The Mummy (2017)

Theatrical Release: June 9, 2017
The Mummy (2017)


Though safely entombed in a crypt deep beneath the unforgiving desert, an ancient princess, whose destiny was unjustly taken from her, is awakened in our current day bringing with her malevolence grown over millennia, and terrors that defy human comprehension.

Dove Review

“The Mummy (2017)” is a movie on an epic scale, a spectacle that is a little bit “Indiana Jones” and a return to some of the themes of the previous Mummy movies. This one stars Tom Cruise as Nick Morton, a thief who is after antiquities to turn them quickly on the black market. He steals a map from a girl he spent the night with, Jenny Halsey (Annabelle Wallis), and he unknowingly opens up a chamber of evil—a curse which will lead to the release of Princess Ahmanet (Sofia Boutella), a former beauty wishing to escape her mummified condition in order to live and to have her “chosen” companion. In this case, that would be Nick, since her original chosen one died centuries ago. She wound up being buried alive for killing her father, his wife, and her brother, still an infant, to prevent him from one day sitting on the throne she has aspirations for. She is as treacherous and shrewd as she is beautiful.
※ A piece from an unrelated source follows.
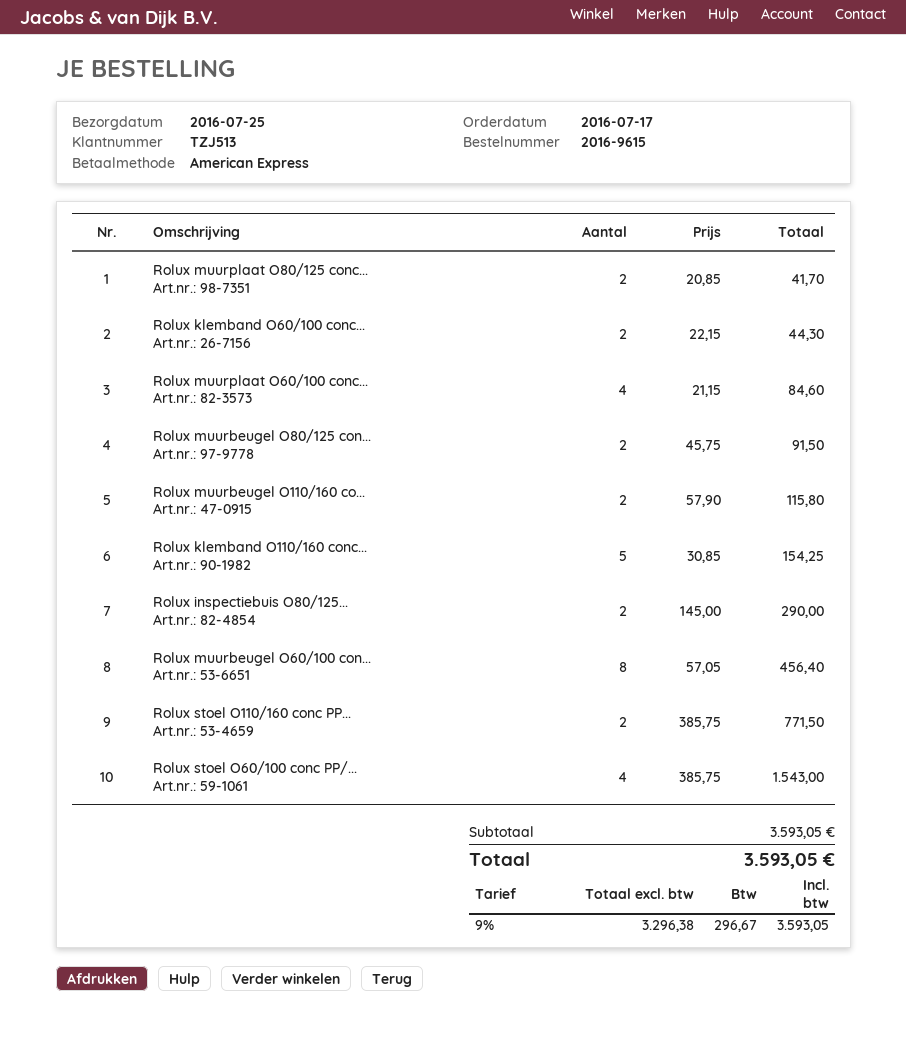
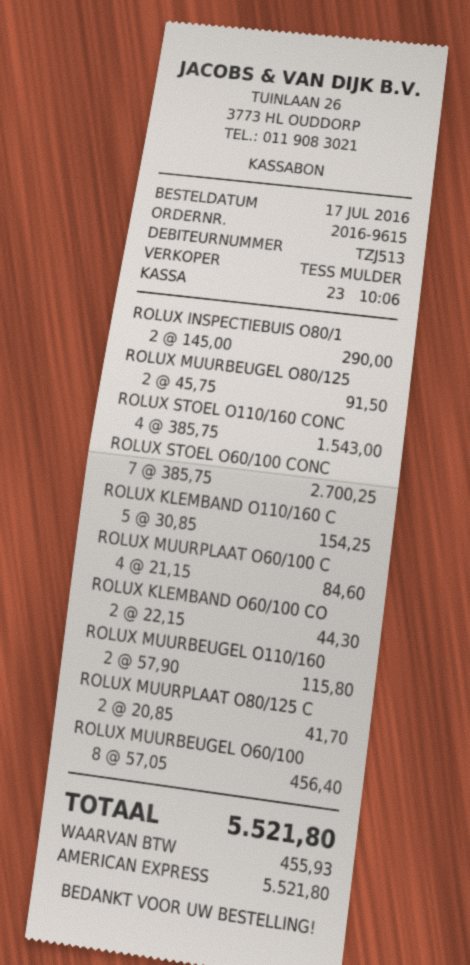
Rolux stoel O110/160 conc PP...: 2 x 385.75 = 771.50 -> 4 x 385.75 = 1543.00
Rolux stoel O60/100 conc PP/...: 4 x 385.75 = 1543.00 -> 7 x 385.75 = 2700.25
tax: 296.67 -> 455.93
total: 3593.05 -> 5521.80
A side plot features Russell Crowe playing, get this, Dr. Henry Jekyll! He has an antidote to keep him from turning into the dreaded Mr. Hyde and he is hoping to defeat the evil once and for all in his life. He intends to make Nick Morton a pawn in his spectacular plan. For comic relief, we have Chris Vail (Jake Johnson), a companion to Nick who is dragged into an adventure he wants no part of. When he and Nick almost wind up dead, he shouts at Nick, “I hate you! I hate you!” The funny thing is, he seems to really mean it. He also is involved in a few other comedic scenes.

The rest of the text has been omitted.